Les réacteurs ayant été à l’arrêt plusieurs mois, il n’y aurait plus de risque de dispersion d’iode radioactif. La prise de comprimés d’iode stabilisé est donc inutile et doit de toutes façons s’effectuer uniquement sur ordre de la Centrale nationale (suisse) d’alarme (Cenal). Par contre, la présence de césium 137 et de strontium 90 dans la centrale, ainsi que des combustibles situés dans des piscines de refroidissement à proximité, présentent une réelle menace. En cas d’accident à la centrale nucléaire, la recommandation est de suivre les injonctions que donneront la Cenal et ses relais cantonaux comme les protections civiles.
Ces événements font peser une lourde menace sur la région et sur l’Europe, dépendant du régime des vents en cas de relâchement de radioactivité. Cette situation devrait maintenir l’exclusion du nucléaire des scénarios d’avenir énergétique et imposer un calendrier de fermeture des quatre vieux réacteurs encore actifs en Suisse. Aussi, ce risque met en lumière le degré d’impréparation dramatique de notre pays: abris PC collectifs en état d’impréparation évident; absence de plans d’évacuation et d’hébergement des réfugié·es; prochain abandon de la bande FM et relais par des radio DAB épuisant plus rapidement les batteries; application AlertSwiss disponible sur demande seulement au lieu d’une autorisation délivrée à la Cenal d’envoyer des messages aux personnes situées en zone qui seraient mises en danger, et pas seulement les personnes qui auront téléchargé l’application.
Les normes de sécurité d’une centrale ne peuvent prendre en compte que des risques prévisibles, laissant les autres risques dans la catégorie officielle des «risques résiduels». Or le cas de Tchernobyl (erreur humaine) Fukushima (vague de tsunami plus haute que prévu) et celui de Zaporijia (sabotage du barrage) montrent clairement les limites d’une telle conception. L’ampleur de la catastrophe nécessite une sécurité absolue, pourtant impossible à assurer. L’instabilité politique, les catastrophes climatiques, la sécheresse, les actes de personnes déséquilibrées et tout ce qu’aujourd’hui nous sommes incapables de prévoir doit nous pousser à établir un calendrier de fermeture de nos centrales nucléaires qui constituent autant de sources de catastrophes et de cibles pour des agressions à venir.

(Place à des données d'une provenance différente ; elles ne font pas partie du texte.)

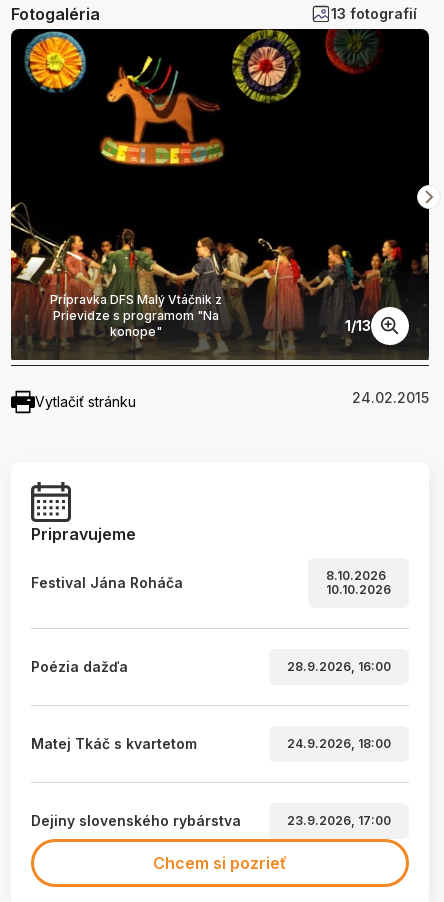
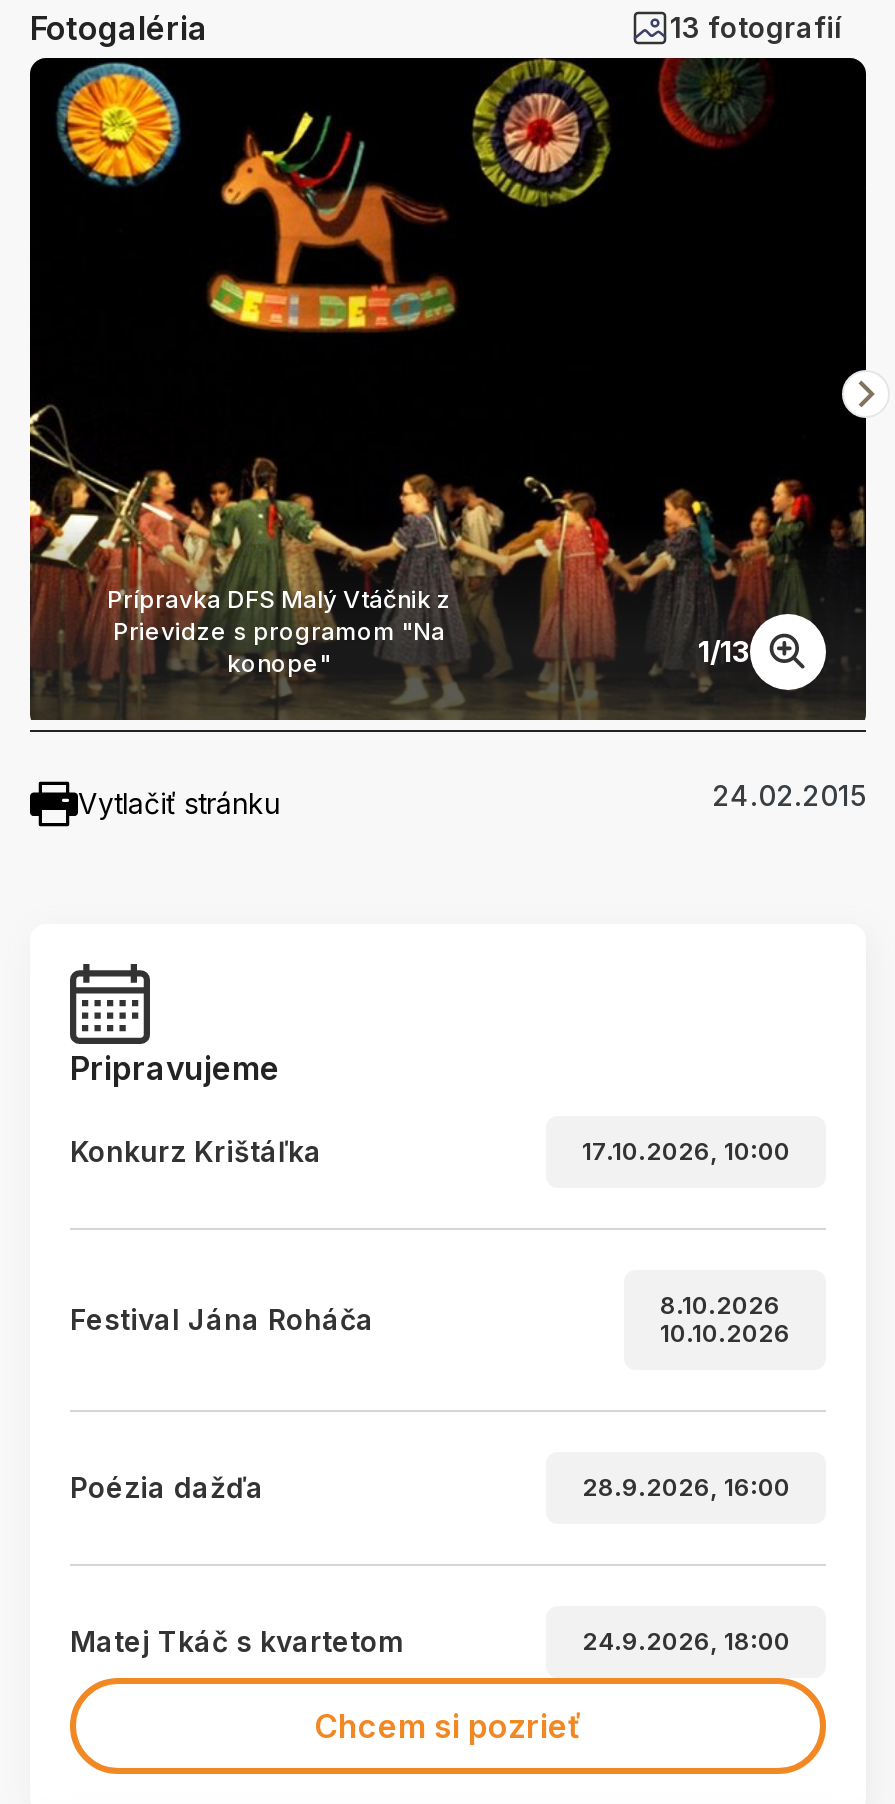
+ Konkurz Krištáľka
+ 17.10.2026, 10:00

moved down: Festival Jána Roháča | 8.10.2026 | 10.10.2026 | Poézia dažďa | 28.9.2026, 16:00 | Matej Tkáč s kvartetom | 24.9.2026, 18:00

- Dejiny slovenského rybárstva
- 23.9.2026, 17:00
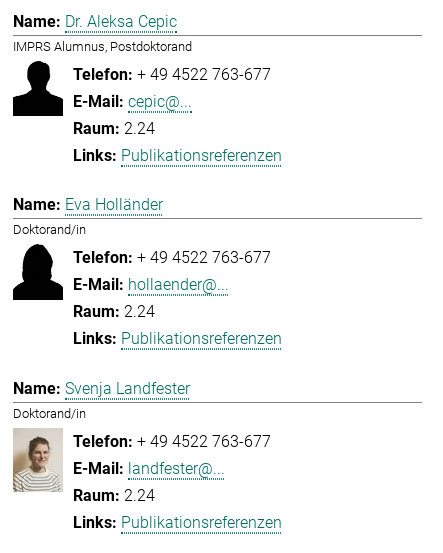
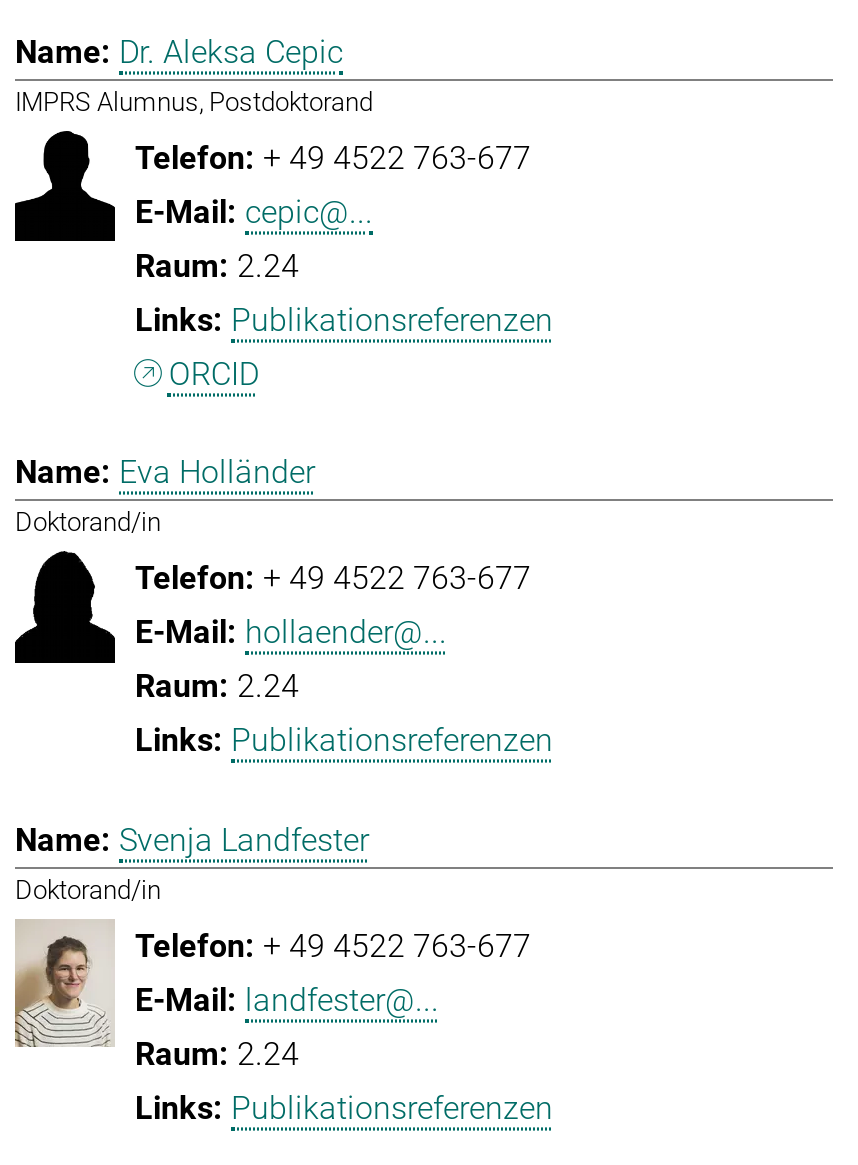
+ ORCID
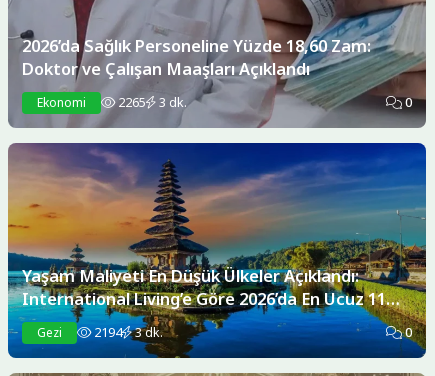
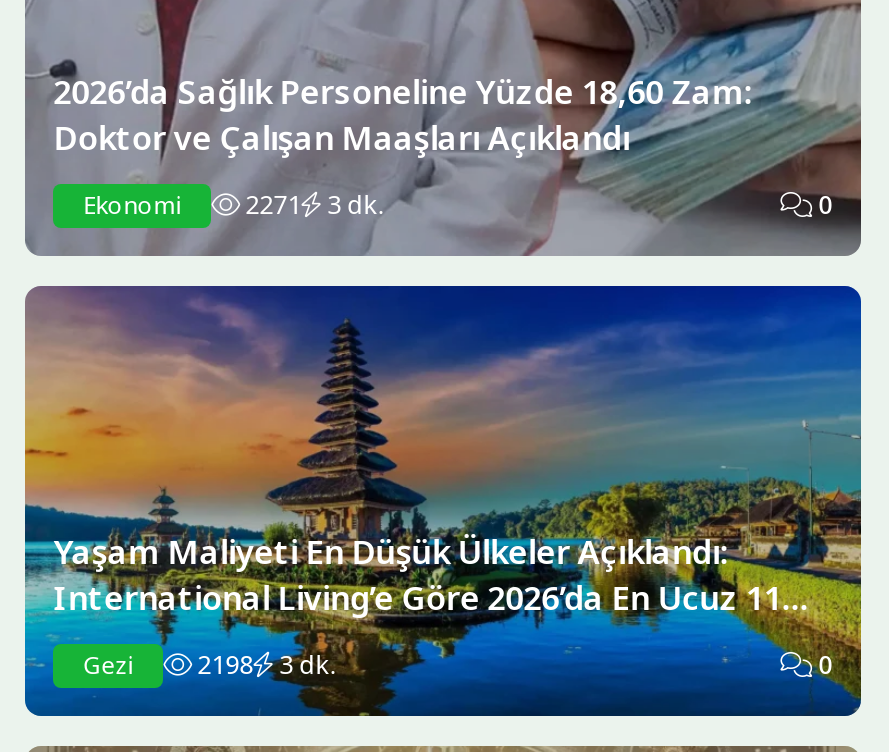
- Ekonomi 2265 3 dk.
+ Ekonomi 2271 3 dk.

- 2194 3 dk.
+ 2198 3 dk.
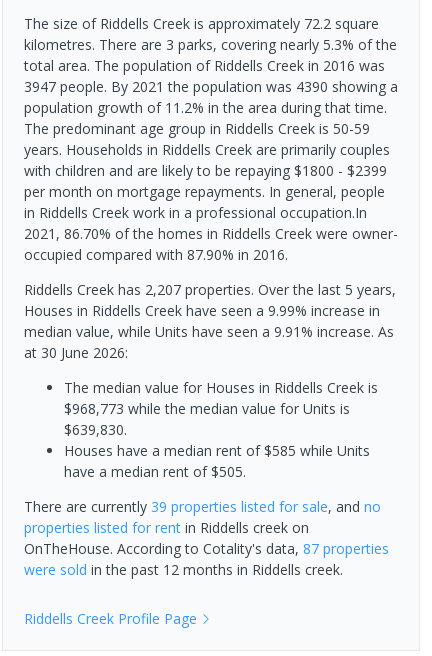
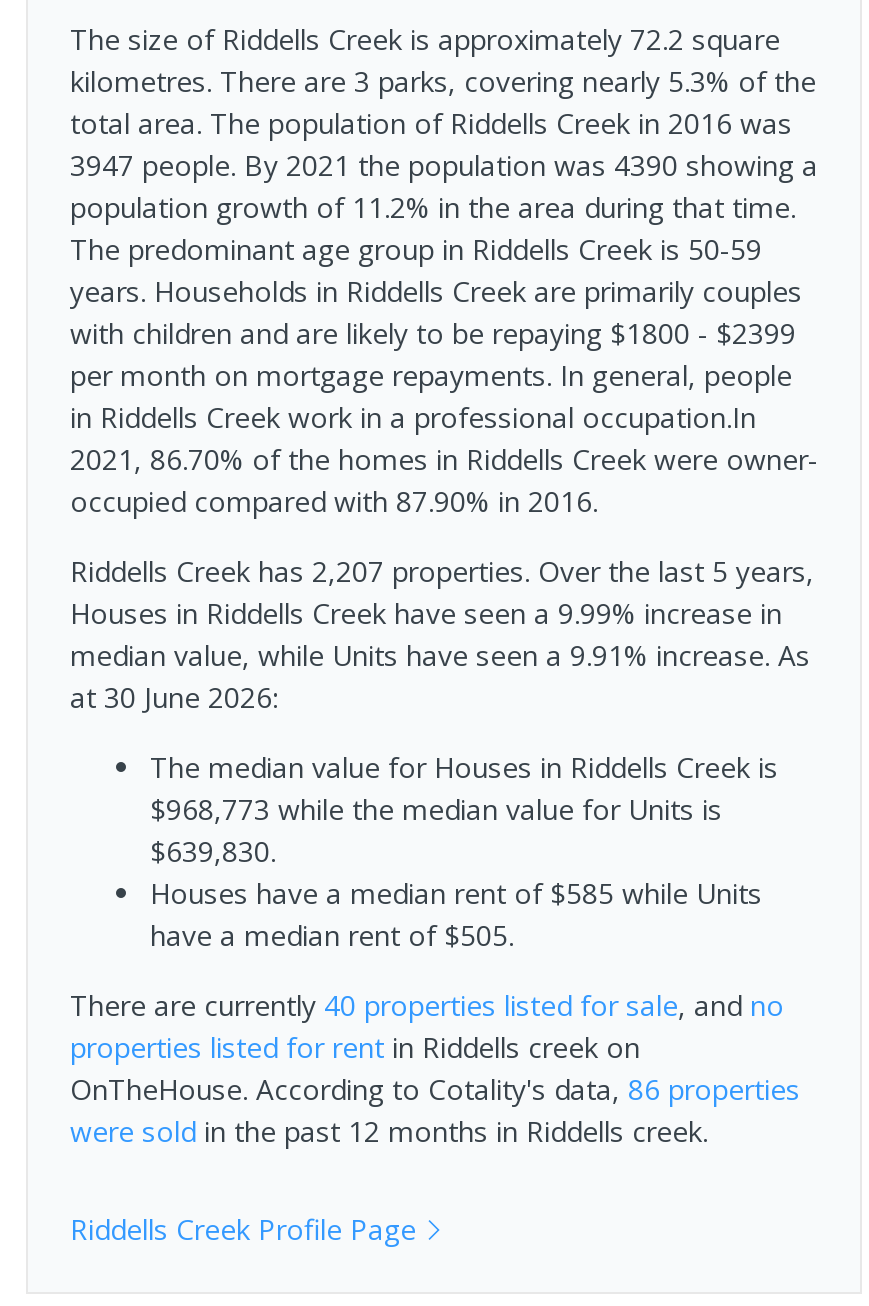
- There are currently 39 properties listed for sale, and no
+ There are currently 40 properties listed for sale, and no

- OnTheHouse. According to Cotality's data, 87 properties
+ OnTheHouse. According to Cotality's data, 86 properties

1 www.chemistryworld.com/news/explainer-what-threat-does-the-kakhovka-dam-breach-pose-to-the-zaporizhzhia-nuclear-plant/4017601.article
2 www.sfen.org/rgn/a-zaporijia-les-operateurs-securisent-les-reserves-deau-apres-la-destruction-partielle-du-barrage-de-kakhovka/
3 Vues du bassin avant/après le sabotage du barrage: www.youtube.com/
watch?v=lPmXuO9OBqI
4 www.liberation.fr/checknews/ «Une semaine après la rupture du barrage de Kakhovka, la baisse de la retenue d’eau menace-t-elle la centrale nucléaire de Zaporijia?»